High-performance cross-platform MTCNN face detection with CUDA and Apple Neural Engine support

These details have not been verified by PyPI

Project description

PyMTCNN

High-performance cross-platform MTCNN face detection with CUDA and Apple Neural Engine support.

Overview

PyMTCNN is a pure Python implementation of MTCNN (Multi-task Cascaded Convolutional Networks) with multi-backend support for optimal performance across different hardware platforms.
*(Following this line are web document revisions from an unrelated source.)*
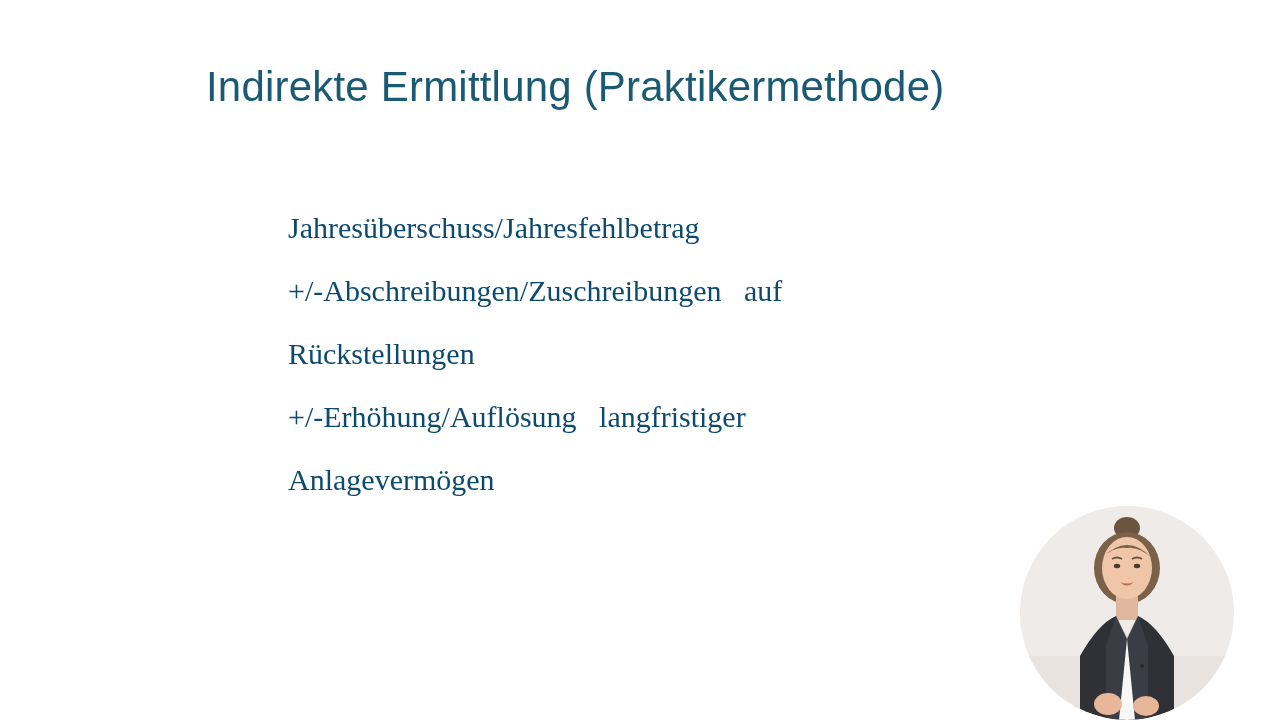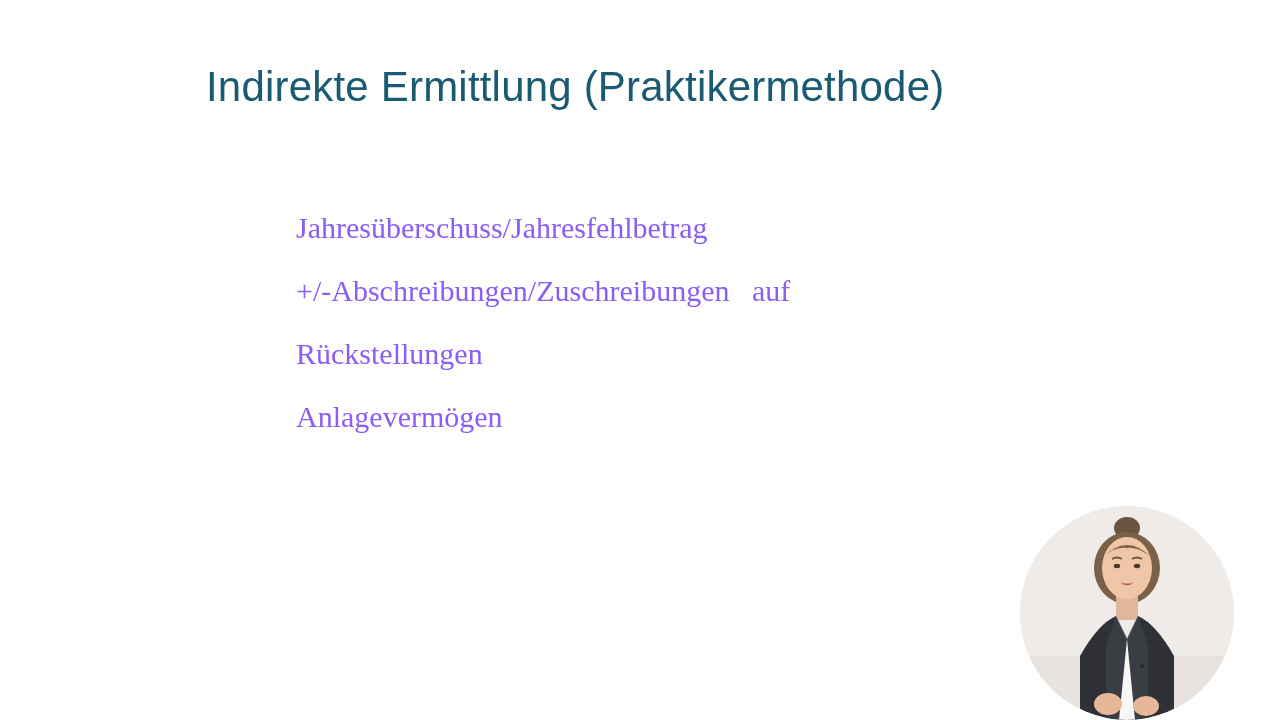--- a/index.html
+++ b/index.html
@@ -26,26 +26,26 @@
     font-family: "Liberation Sans", sans-serif;
     font-size: 42px;
     font-weight: 400;
     color: #1a5a73;
     letter-spacing: 0.2px;
     white-space: nowrap;
     margin-top: 35px;
   }
   .body-block {
     position: absolute;
-    left: 296px;
+    left: 288px;
     top: 196px;
     width: 760px;
     font-family: "Liberation Serif", serif;
     font-size: 30px;
-    color: #8b5cf6;
+    color: #0c4a6e;
     line-height: 63px;
   }
   .body-line {
     white-space: pre;
   }
   .presenter {
     position: absolute;
     left: 1020px;
     top: 506px;
     width: 214px;
@@ -62,20 +62,21 @@
 <body>
 
 <div class="slide">
 
   <div class="slide-title">Indirekte Ermittlung (Praktikermethode)</div>
 
   <div class="body-block">
     <div class="body-line">Jahresüberschuss/Jahresfehlbetrag</div>
     <div class="body-line">+/-Abschreibungen/Zuschreibungen   auf</div>
     <div class="body-line">Rückstellungen</div>
+    <div class="body-line">+/-Erhöhung/Auflösung   langfristiger</div>
     <div class="body-line">Anlagevermögen</div>
   </div>
 
   <div class="presenter">
     <svg width="214" height="214" viewBox="0 0 214 214" aria-hidden="true">
       <defs>
         <clipPath id="circ">
             <circle cx="107" cy="107" r="107"></circle>
           </clipPath>
       </defs>

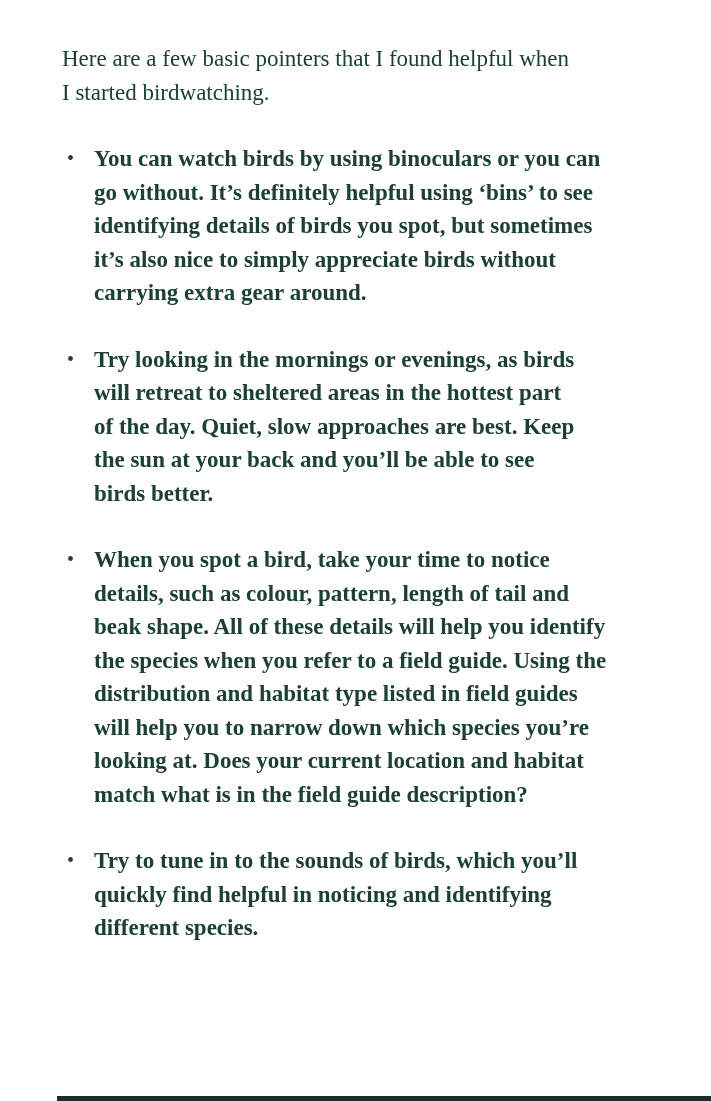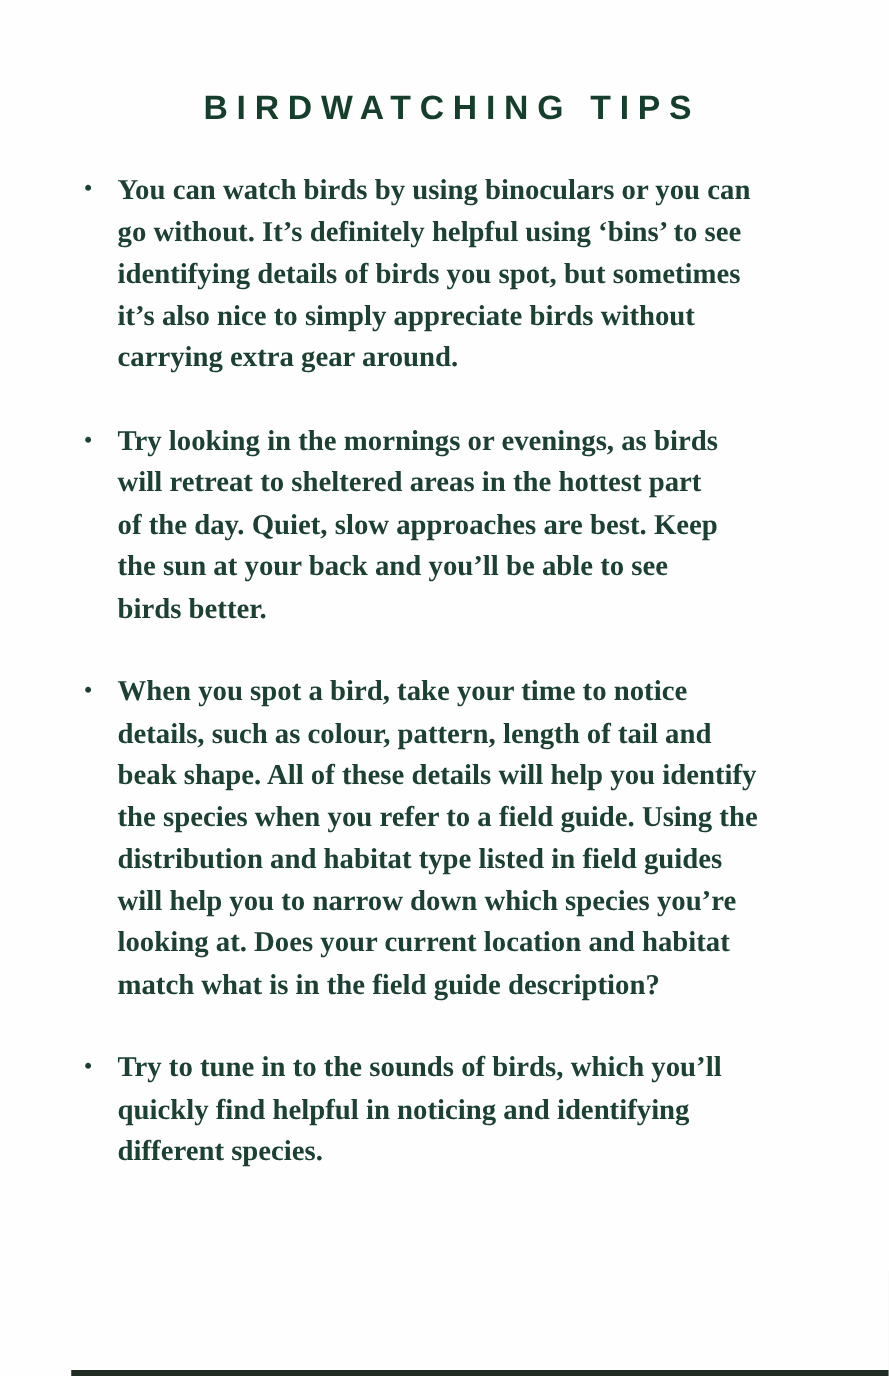--- a/index.html
+++ b/index.html
@@ -75,21 +75,22 @@
     bottom:0;
     height:5px;
     background:var(--edge);
   }
 </style>
 </head>
 <body>
 
 <div class="page">
   <div class="content">
-    <h1 class="title">BIRDWATCHING TIPS</h1>
+    <p class="intro">Here are a few basic pointers that I found helpful when
+I started birdwatching.</p>
     <ul class="tips-list">
         <li>
           <span class="bullet-marker">•</span>
           <span class="bullet-text">You can watch birds by using binoculars or you can
 go without. It’s definitely helpful using ‘bins’ to see
 identifying details of birds you spot, but sometimes
 it’s also nice to simply appreciate birds without
 carrying extra gear around.</span>
         </li>
         <li>

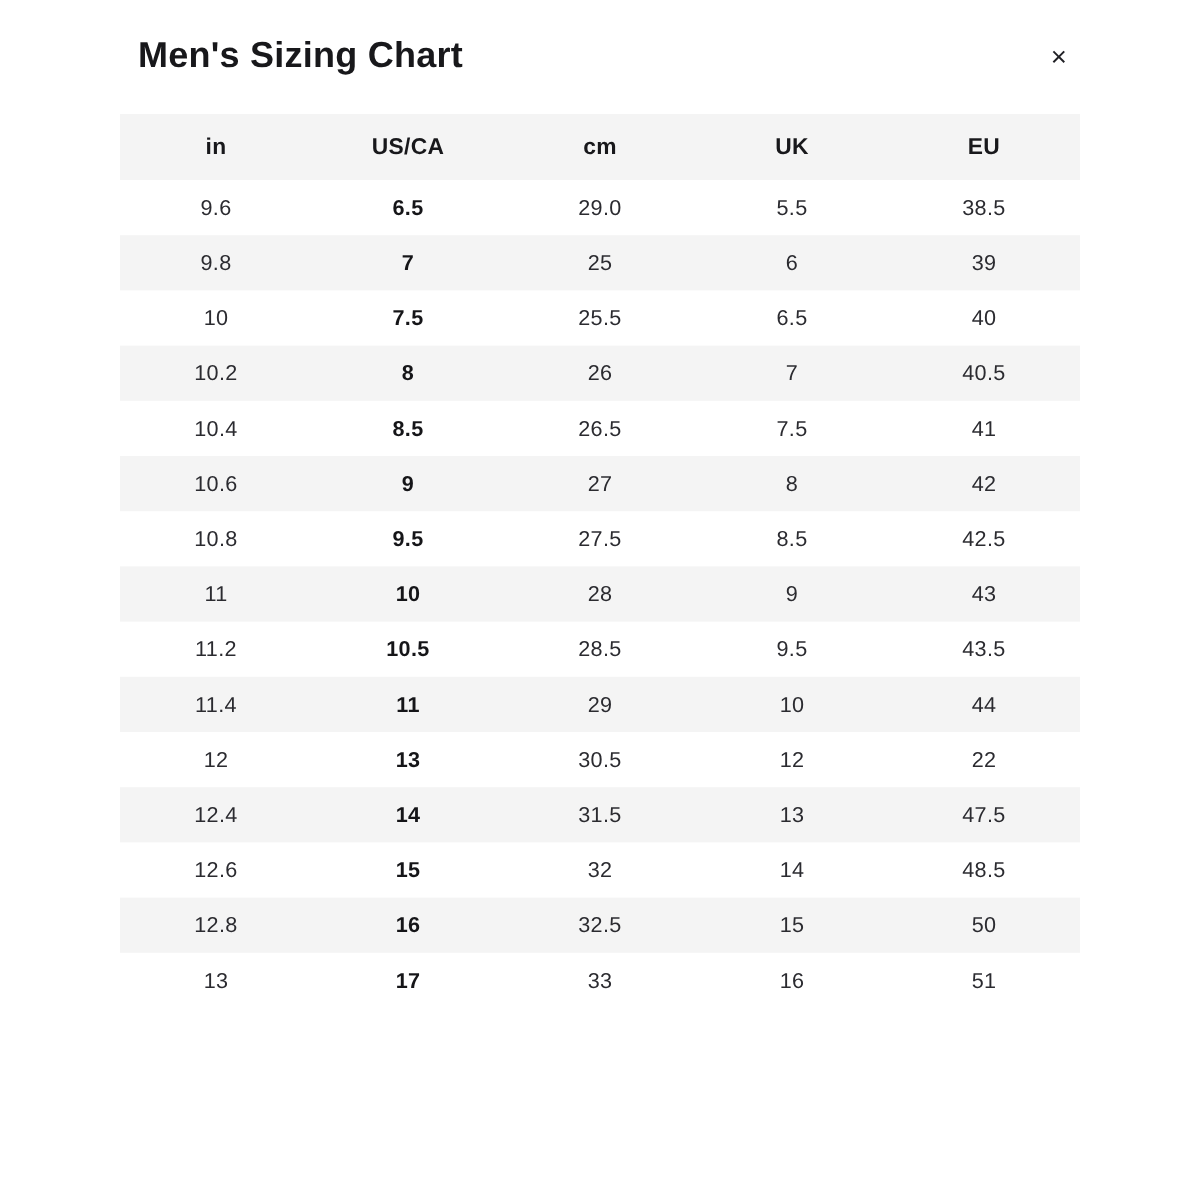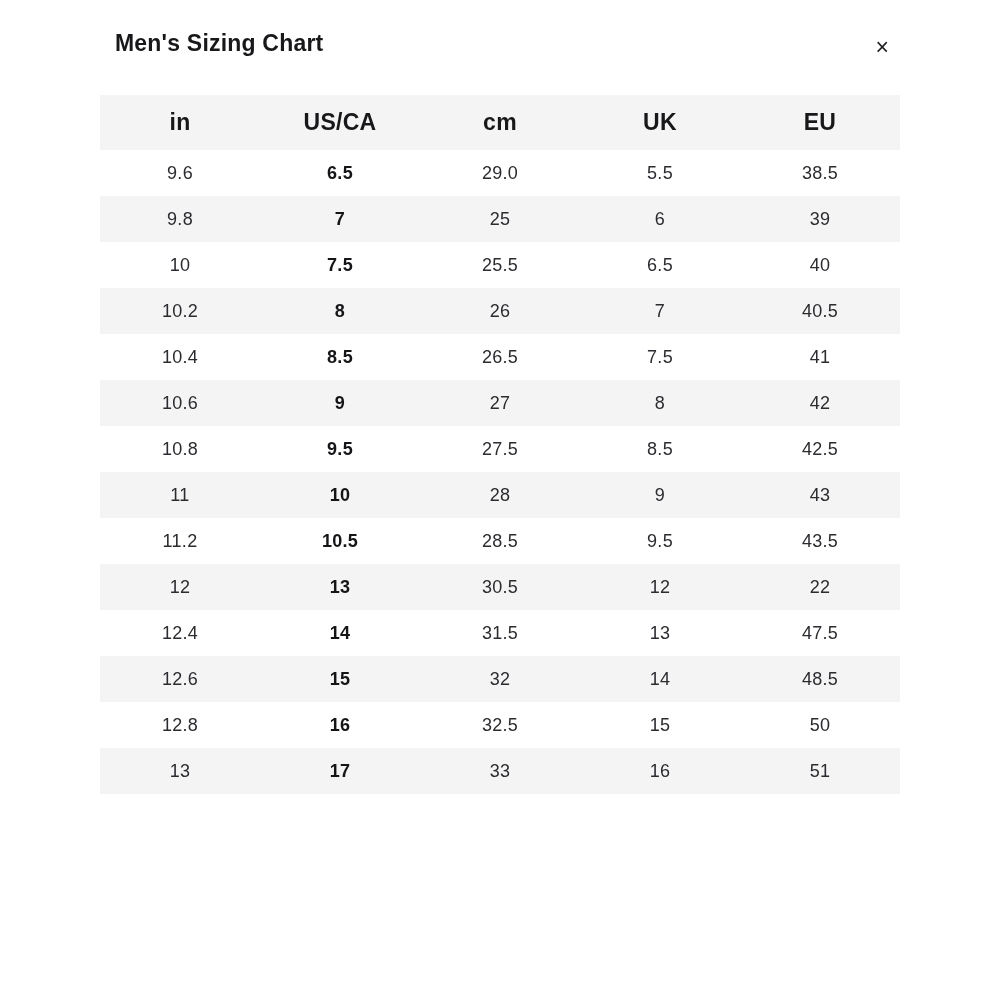--- a/index.html
+++ b/index.html
@@ -17,21 +17,21 @@
     background: #ffffff;
     position: relative;
   }
   .modal-header {
     display: flex;
     align-items: flex-start;
     justify-content: space-between;
     padding: 30px 115px 0 115px;
   }
   .modal-title {
-    font-size: 23px;
+    font-size: 30px;
     font-weight: 600;
     letter-spacing: 0.2px;
     color: #18181b;
   }
   .close-button {
     background: none;
     border: none;
     cursor: pointer;
     padding: 4px;
     margin-right: -8px;
@@ -51,21 +51,21 @@
     width: 800px;
   }
   table.sizing {
     width: 100%;
     border-collapse: collapse;
     table-layout: fixed;
   }
   table.sizing th {
     background: #f4f4f4;
     height: 55px;
-    font-size: 23px;
+    font-size: 19px;
     font-weight: 700;
     text-align: center;
     color: #18181b;
     letter-spacing: 0.3px;
   }
   table.sizing td {
     height: 46px;
     font-size: 18px;
     text-align: center;
     color: #2b2b30;
@@ -159,20 +159,27 @@
             <td>43</td>
           </tr>
           <tr>
             <td>11.2</td>
             <td class="bold-col">10.5</td>
             <td>28.5</td>
             <td>9.5</td>
             <td>43.5</td>
           </tr>
           <tr>
+            <td>11.4</td>
+            <td class="bold-col">11</td>
+            <td>29</td>
+            <td>10</td>
+            <td>44</td>
+          </tr>
+          <tr>
             <td>12</td>
             <td class="bold-col">13</td>
             <td>30.5</td>
             <td>12</td>
             <td>22</td>
           </tr>
           <tr>
             <td>12.4</td>
             <td class="bold-col">14</td>
             <td>31.5</td>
It achieves 175.7x speedup over baseline Python implementations while maintaining 95% IoU accuracy.

Key Features

Cross-Platform: Works on Windows, Linux, and macOS
Multi-Backend: Auto-selects best backend (CoreML, CUDA, or CPU)
High Performance:
- Apple Silicon (CoreML): 34.26 FPS
- NVIDIA GPUs (CUDA): 50+ FPS
- CPU fallback: 5-10 FPS
Accurate: 95% IoU agreement with C++ OpenFace baseline
Easy to Use: Simple, unified Python API
Hardware Accelerated: Leverages Apple Neural Engine or NVIDIA CUDA
Flexible: Single-frame or batch processing modes
Production Ready: Optimized for real-time video analysis

Performance

Backend	Hardware	FPS	ms/frame
CoreML	Apple M1/M2/M3	34.26	29.2
ONNX+CUDA	NVIDIA RTX 3090	50+	<20
ONNX+CPU	Intel/AMD CPU	5-10	100-200

Speedup: 175.7x faster than baseline Python implementation

Requirements

Python: 3.8 or later
OS: macOS, Windows, or Linux
Hardware (one of):
- Apple Silicon (M1, M2, M3) for CoreML
- NVIDIA GPU with CUDA for GPU acceleration
- Any CPU for CPU fallback

Installation

From PyPI (Recommended)

Choose the installation that matches your hardware:

macOS with Apple Silicon

pip install pymtcnn[coreml]

NVIDIA GPU (CUDA)

pip install pymtcnn[onnx-gpu]

CPU only

pip install pymtcnn[onnx]

All backends (development)

pip install pymtcnn[all]

From Source

git clone https://github.com/johnwilsoniv/pymtcnn.git
cd pymtcnn
pip install -e .[coreml]  # or [onnx-gpu] or [onnx]

Quick Start

Auto-Backend Selection (Recommended)

PyMTCNN automatically selects the best available backend:

import cv2
from pymtcnn import MTCNN

# Auto-select best backend (CoreML on Mac, CUDA on NVIDIA, CPU fallback)
detector = MTCNN(verbose=True)  # Shows which backend was selected

# Load image
img = cv2.imread("image.jpg")

# Detect faces
bboxes, landmarks = detector.detect(img)

# Process results
print(f"Detected {len(bboxes)} faces")
for i, bbox in enumerate(bboxes):
    x, y, w, h, conf = bbox
    print(f"Face {i+1}: ({x:.0f}, {y:.0f}) {w:.0f}×{h:.0f} (confidence: {conf:.3f})")

Force Specific Backend

from pymtcnn import MTCNN

# Force CoreML (Apple Neural Engine)
detector = MTCNN(backend='coreml')

# Force CUDA (NVIDIA GPU)
detector = MTCNN(backend='cuda')

# Force CPU
detector = MTCNN(backend='cpu')

Batch Video Processing

import cv2
from pymtcnn import MTCNN

# Initialize detector
detector = MTCNN()

# Load video frames
cap = cv2.VideoCapture("video.mp4")
frames = []
for _ in range(4):  # Process 4 frames at a time
    ret, frame = cap.read()
    if ret:
        frames.append(frame)

# Batch detection (cross-frame batching for maximum throughput)
results = detector.detect_batch(frames)

# Process results
for i, (bboxes, landmarks) in enumerate(results):
    print(f"Frame {i+1}: {len(bboxes)} faces detected")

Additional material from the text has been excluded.